DATA FOR THIS TASK:

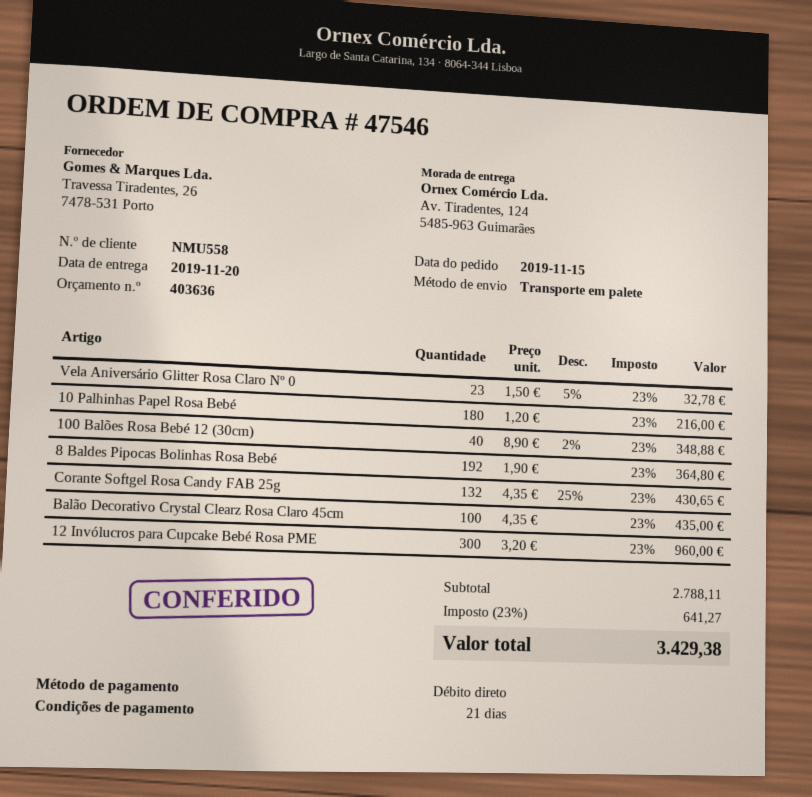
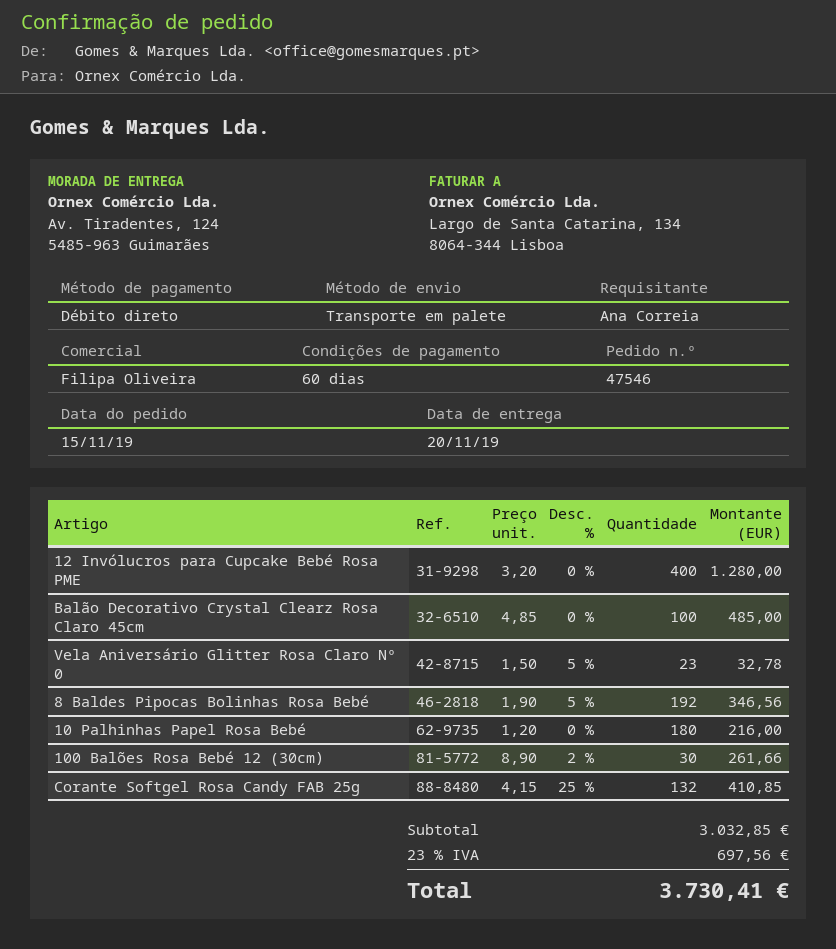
payment terms: 21 days -> 60 days
100 Balões Rosa Bebé 12 (30cm): 40 x 8.90 - 2% = 348.88 -> 30 x 8.90 - 2% = 261.66
8 Baldes Pipocas Bolinhas Rosa Bebé: 192 x 1.90 = 364.80 -> 192 x 1.90 - 5% = 346.56
Corante Softgel Rosa Candy FAB 25g: 132 x 4.35 - 25% = 430.65 -> 132 x 4.15 - 25% = 410.85
Balão Decorativo Crystal Clearz Rosa Claro 45cm: 100 x 4.35 = 435.00 -> 100 x 4.85 = 485.00
12 Invólucros para Cupcake Bebé Rosa PME: 300 x 3.20 = 960.00 -> 400 x 3.20 = 1280.00
subtotal: 2788.11 -> 3032.85
tax: 23% = 641.27 -> 23% = 697.56
total: 3429.38 -> 3730.41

EXERCISE GOAL: Apart from the pictures, return the records exactly.

EXERCISE RESPONSE:
payment terms: 21 days -> 60 days
100 Balões Rosa Bebé 12 (30cm): 40 x 8.90 - 2% = 348.88 -> 30 x 8.90 - 2% = 261.66
8 Baldes Pipocas Bolinhas Rosa Bebé: 192 x 1.90 = 364.80 -> 192 x 1.90 - 5% = 346.56
Corante Softgel Rosa Candy FAB 25g: 132 x 4.35 - 25% = 430.65 -> 132 x 4.15 - 25% = 410.85
Balão Decorativo Crystal Clearz Rosa Claro 45cm: 100 x 4.35 = 435.00 -> 100 x 4.85 = 485.00
12 Invólucros para Cupcake Bebé Rosa PME: 300 x 3.20 = 960.00 -> 400 x 3.20 = 1280.00
subtotal: 2788.11 -> 3032.85
tax: 23% = 641.27 -> 23% = 697.56
total: 3429.38 -> 3730.41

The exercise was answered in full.